### What you should do
No pictures belong in the copy. Set down exactly the lines from the one that contains "东软集团 | per_B: 10.02 -> 9.52" through the end of the data.

### Given records
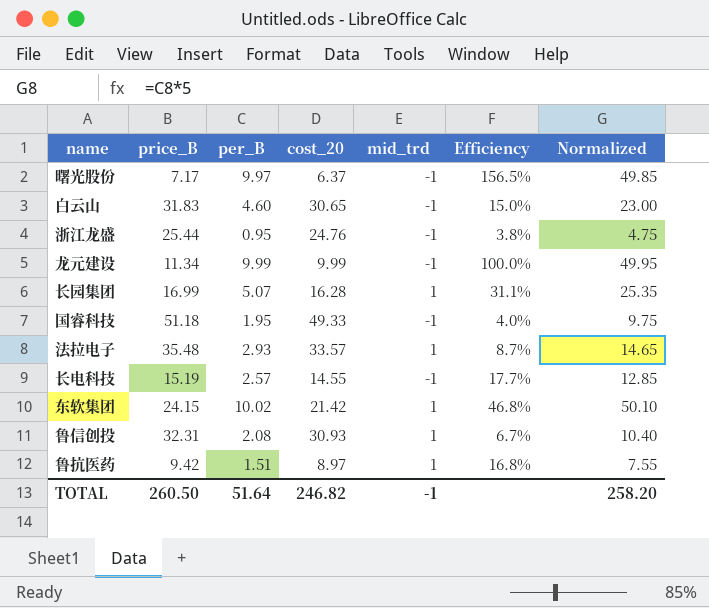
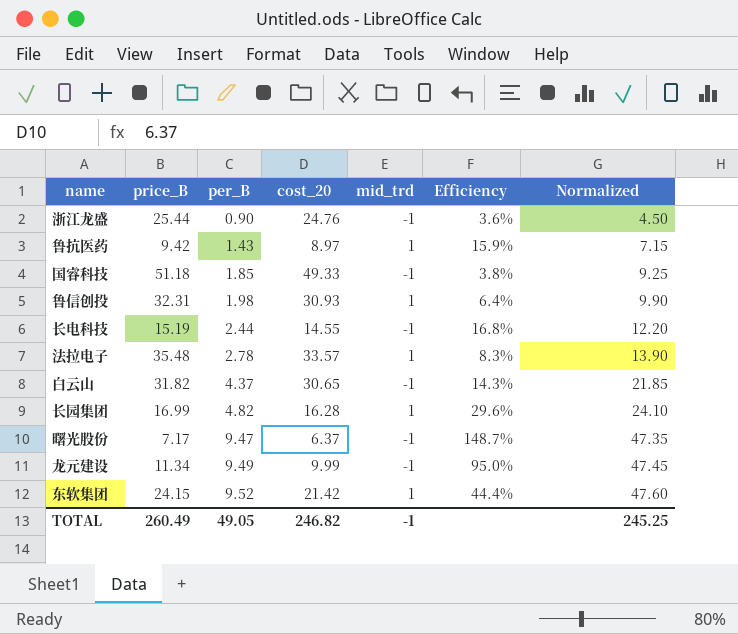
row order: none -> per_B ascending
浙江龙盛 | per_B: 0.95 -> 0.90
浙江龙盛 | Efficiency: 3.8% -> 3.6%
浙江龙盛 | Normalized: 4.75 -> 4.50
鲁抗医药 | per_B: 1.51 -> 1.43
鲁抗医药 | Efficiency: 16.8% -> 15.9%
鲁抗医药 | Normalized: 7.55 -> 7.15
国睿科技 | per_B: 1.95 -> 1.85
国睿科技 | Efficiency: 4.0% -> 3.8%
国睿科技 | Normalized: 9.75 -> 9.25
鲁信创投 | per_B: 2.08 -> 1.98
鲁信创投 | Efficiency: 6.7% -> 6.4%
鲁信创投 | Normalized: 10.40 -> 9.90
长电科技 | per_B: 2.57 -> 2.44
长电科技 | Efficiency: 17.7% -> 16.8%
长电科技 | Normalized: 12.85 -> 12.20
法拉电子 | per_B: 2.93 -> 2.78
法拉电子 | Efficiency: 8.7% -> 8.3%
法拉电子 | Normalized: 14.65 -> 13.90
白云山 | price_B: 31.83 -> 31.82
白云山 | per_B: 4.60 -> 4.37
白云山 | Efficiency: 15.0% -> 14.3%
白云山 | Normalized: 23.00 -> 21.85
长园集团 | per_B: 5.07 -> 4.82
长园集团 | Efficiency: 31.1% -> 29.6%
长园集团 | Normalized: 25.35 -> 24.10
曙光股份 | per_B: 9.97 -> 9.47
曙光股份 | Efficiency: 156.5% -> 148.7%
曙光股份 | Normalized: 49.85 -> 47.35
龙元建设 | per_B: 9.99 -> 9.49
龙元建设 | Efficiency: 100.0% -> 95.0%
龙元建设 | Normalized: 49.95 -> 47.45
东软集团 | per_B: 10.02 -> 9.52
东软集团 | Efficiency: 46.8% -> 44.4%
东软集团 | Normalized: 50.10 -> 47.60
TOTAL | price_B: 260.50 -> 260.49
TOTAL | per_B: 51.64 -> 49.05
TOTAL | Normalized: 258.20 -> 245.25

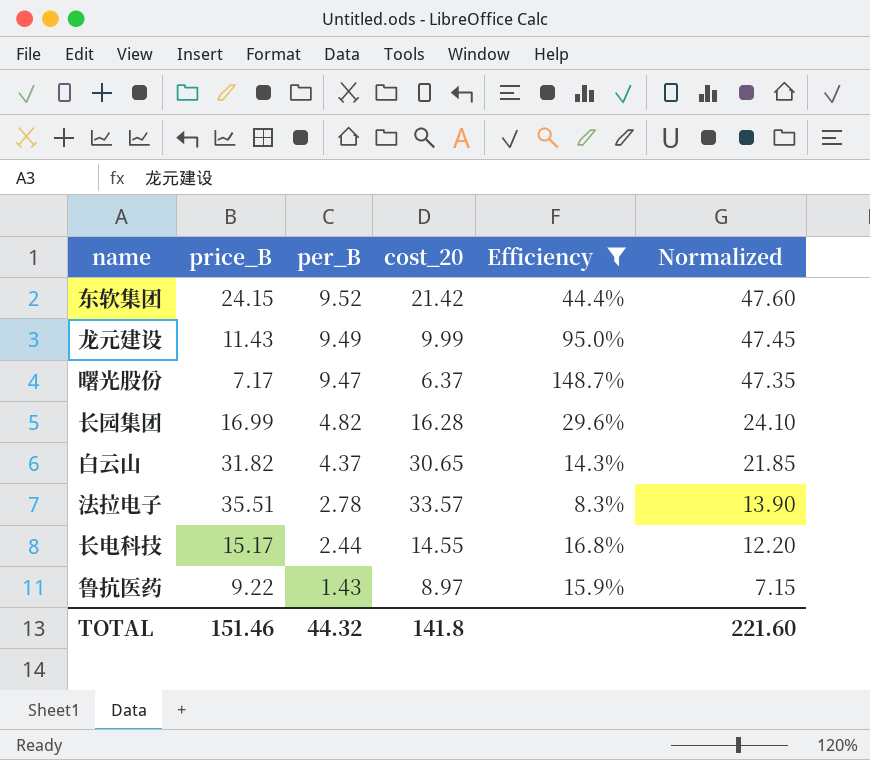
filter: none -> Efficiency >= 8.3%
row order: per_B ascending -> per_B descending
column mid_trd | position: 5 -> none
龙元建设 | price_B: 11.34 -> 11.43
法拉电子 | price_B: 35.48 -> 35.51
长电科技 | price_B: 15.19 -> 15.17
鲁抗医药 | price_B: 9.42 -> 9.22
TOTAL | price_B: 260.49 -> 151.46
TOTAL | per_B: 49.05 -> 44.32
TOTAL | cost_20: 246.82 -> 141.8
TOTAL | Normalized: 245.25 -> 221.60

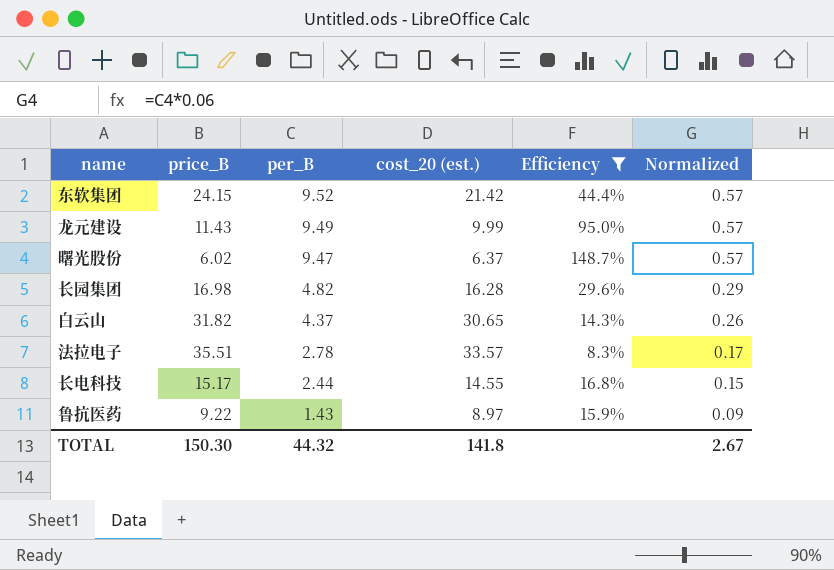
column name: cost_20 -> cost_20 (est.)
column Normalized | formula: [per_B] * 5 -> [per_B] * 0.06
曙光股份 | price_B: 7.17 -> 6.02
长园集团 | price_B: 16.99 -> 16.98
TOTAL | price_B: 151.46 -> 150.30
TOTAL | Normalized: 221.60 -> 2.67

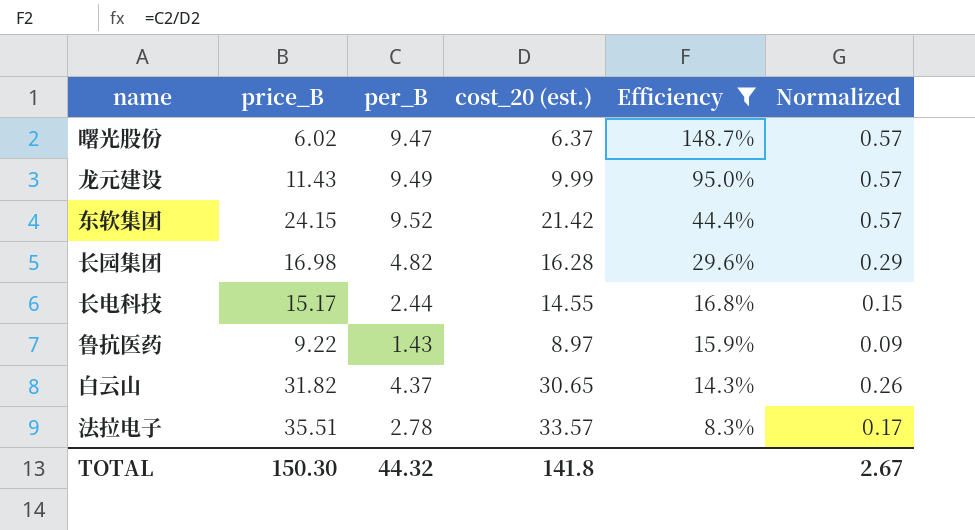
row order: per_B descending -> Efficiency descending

### Your response
东软集团 | per_B: 10.02 -> 9.52
东软集团 | Efficiency: 46.8% -> 44.4%
东软集团 | Normalized: 50.10 -> 47.60
TOTAL | price_B: 260.50 -> 260.49
TOTAL | per_B: 51.64 -> 49.05
TOTAL | Normalized: 258.20 -> 245.25

filter: none -> Efficiency >= 8.3%
row order: per_B ascending -> per_B descending
column mid_trd | position: 5 -> none
龙元建设 | price_B: 11.34 -> 11.43
法拉电子 | price_B: 35.48 -> 35.51
长电科技 | price_B: 15.19 -> 15.17
鲁抗医药 | price_B: 9.42 -> 9.22
TOTAL | price_B: 260.49 -> 151.46
TOTAL | per_B: 49.05 -> 44.32
TOTAL | cost_20: 246.82 -> 141.8
TOTAL | Normalized: 245.25 -> 221.60

column name: cost_20 -> cost_20 (est.)
column Normalized | formula: [per_B] * 5 -> [per_B] * 0.06
曙光股份 | price_B: 7.17 -> 6.02
长园集团 | price_B: 16.99 -> 16.98
TOTAL | price_B: 151.46 -> 150.30
TOTAL | Normalized: 221.60 -> 2.67

row order: per_B descending -> Efficiency descending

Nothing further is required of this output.